Further, in the step (1), the liquid-material ratio of the degreased almond powder to the deionized water is 25-35: 1; the ultrasonic extraction conditions are as follows: the power is 200-; the centrifugation is performed for 20 min under the condition of 7000 r/min; the re-centrifugation is carried out for 15min under the condition of 7000 r/min.
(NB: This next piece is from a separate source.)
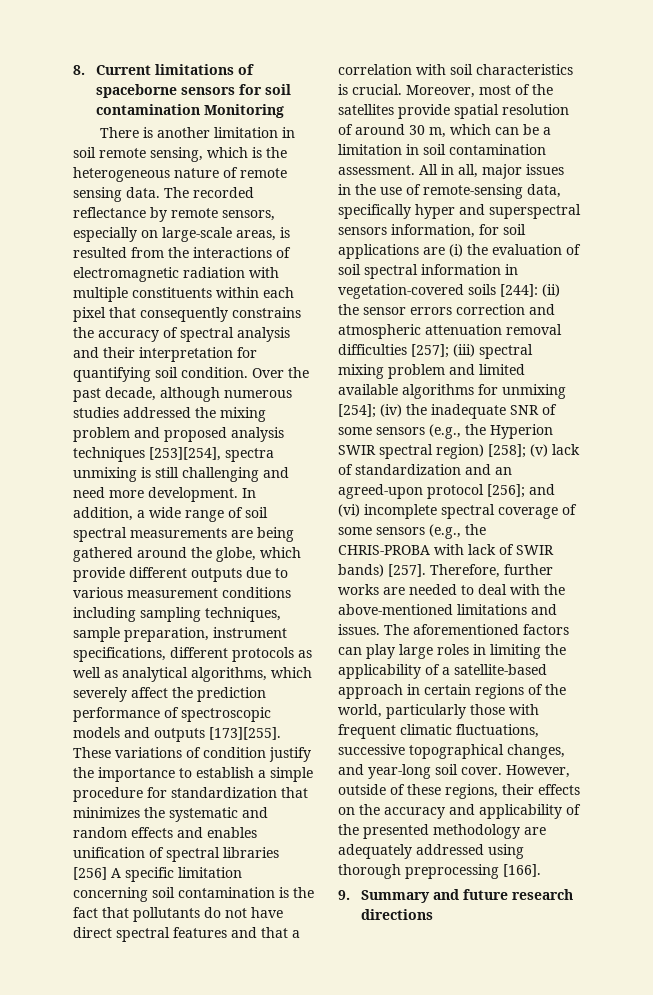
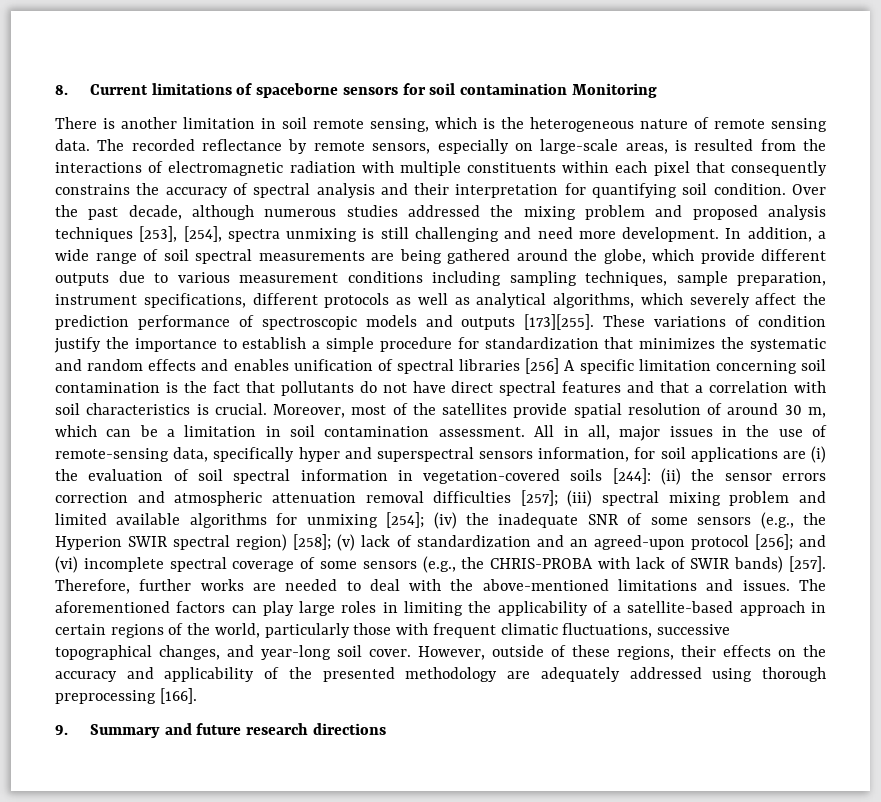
- Over the past decade, although numerous studies addressed the mixing problem and proposed analysis techniques [253][254], spectra unmixing is still challenging and need more development.
+ Over the past decade, although numerous studies addressed the mixing problem and proposed analysis techniques [253], [254], spectra unmixing is still challenging and need more development.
Further, in the step (2), the mass fraction of the protein solution is 2%; preheating the water bath to 70 ℃; the protease is one or more of neutral protease, compound protease, alkaline protease, flavourzyme and papain; the addition amount of the enzyme is 4-6%; the temperature of the enzymolysis is 45-55 ℃, the pH value is 6.0-10.0, and the enzymolysis time is 6 h; the termination reaction is heating for 15min at 100 ℃; the centrifugation is carried out for 20 min under the condition of 7000 r/min.

Further, in the step (3), the molecular weights of the APHs-1, the APHs-2 and the APHs-3 are respectively less than 3 kDa, 3 kDa-10 kDa and more than 10 kDa

The invention also provides application of the pearl oil apricot antioxidant peptide APHs-1-c in preparing antioxidant products.

The invention has the beneficial effects that:

(1) the method adopts an ultrasonic-assisted method to extract the almond protein, improves the protein extraction rate, and achieves (61.57 +/-0.364)%, under the synergistic effect of all steps;

(2) the almond protein extracted by the invention has excellent physical and chemical properties such as solubility, water retention, oil retention, foamability, foam stability, emulsibility, emulsion stability and the like, and can be used as a food additive.

(3) The almond protein hydrolysate APHs-1-c obtained by separation has obvious protective effect on oxidative damage of HepG2 cells caused by TBHP, and has very strong scavenging effect on intracellular ROS. APHs-1-c can also protect HepG2 cells from oxidative stress damage caused by TBHP by activating the Keap1-Nrf2/ARE pathway.

Drawings

FIG. 1 is a graph showing the effect of liquid-to-liquid ratio on the extraction rate of almond protein in example 1.

FIG. 2 is a graph showing the effect of temperature on the extraction rate of almond protein in example 1.

FIG. 3 is a graph showing the effect of time on the extraction rate of almond protein in example 1.

FIG. 4 is a graph showing the effect of ultrasonic power on the extraction rate of almond protein in example 1.

FIG. 5 is a graph showing the effect of different proteolytic enzymes on the degree of proteolysis of almond in example 2.

FIG. 6 is a graph showing the effect of different proteolytic cleavages on DPPH radical clearance of almond protein hydrolysate in example 2.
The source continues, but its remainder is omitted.